= Code change snippets =
########

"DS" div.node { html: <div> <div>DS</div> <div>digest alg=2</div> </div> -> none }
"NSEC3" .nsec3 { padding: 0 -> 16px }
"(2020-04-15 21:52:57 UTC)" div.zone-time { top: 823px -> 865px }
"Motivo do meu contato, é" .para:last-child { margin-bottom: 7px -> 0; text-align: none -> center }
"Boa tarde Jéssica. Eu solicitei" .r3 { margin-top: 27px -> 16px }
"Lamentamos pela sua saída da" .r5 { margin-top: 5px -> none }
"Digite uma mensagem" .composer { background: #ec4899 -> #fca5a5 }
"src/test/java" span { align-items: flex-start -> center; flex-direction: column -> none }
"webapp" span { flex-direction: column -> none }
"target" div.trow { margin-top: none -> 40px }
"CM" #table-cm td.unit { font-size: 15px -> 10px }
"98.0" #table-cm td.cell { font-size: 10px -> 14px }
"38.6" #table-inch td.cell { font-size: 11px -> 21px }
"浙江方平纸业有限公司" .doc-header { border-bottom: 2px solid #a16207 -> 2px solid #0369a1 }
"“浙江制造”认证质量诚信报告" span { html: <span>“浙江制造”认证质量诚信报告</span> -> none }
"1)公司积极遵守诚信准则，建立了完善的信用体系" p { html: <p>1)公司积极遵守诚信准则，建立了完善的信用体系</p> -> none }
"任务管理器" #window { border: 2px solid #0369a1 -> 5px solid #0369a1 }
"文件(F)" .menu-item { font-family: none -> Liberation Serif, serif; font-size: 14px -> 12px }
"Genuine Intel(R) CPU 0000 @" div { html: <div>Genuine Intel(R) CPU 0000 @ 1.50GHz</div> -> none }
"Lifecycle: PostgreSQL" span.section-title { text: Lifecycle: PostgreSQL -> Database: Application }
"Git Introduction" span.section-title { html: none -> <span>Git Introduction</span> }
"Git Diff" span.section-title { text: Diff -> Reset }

########

= Problem details =
Return only the lines between the one holding "margin-top: none ->" and the one holding "border-bottom: 2px solid", inclusive, exactly as they appear above.

= Result =
"target" div.trow { margin-top: none -> 40px }
"CM" #table-cm td.unit { font-size: 15px -> 10px }
"98.0" #table-cm td.cell { font-size: 10px -> 14px }
"38.6" #table-inch td.cell { font-size: 11px -> 21px }
"浙江方平纸业有限公司" .doc-header { border-bottom: 2px solid #a16207 -> 2px solid #0369a1 }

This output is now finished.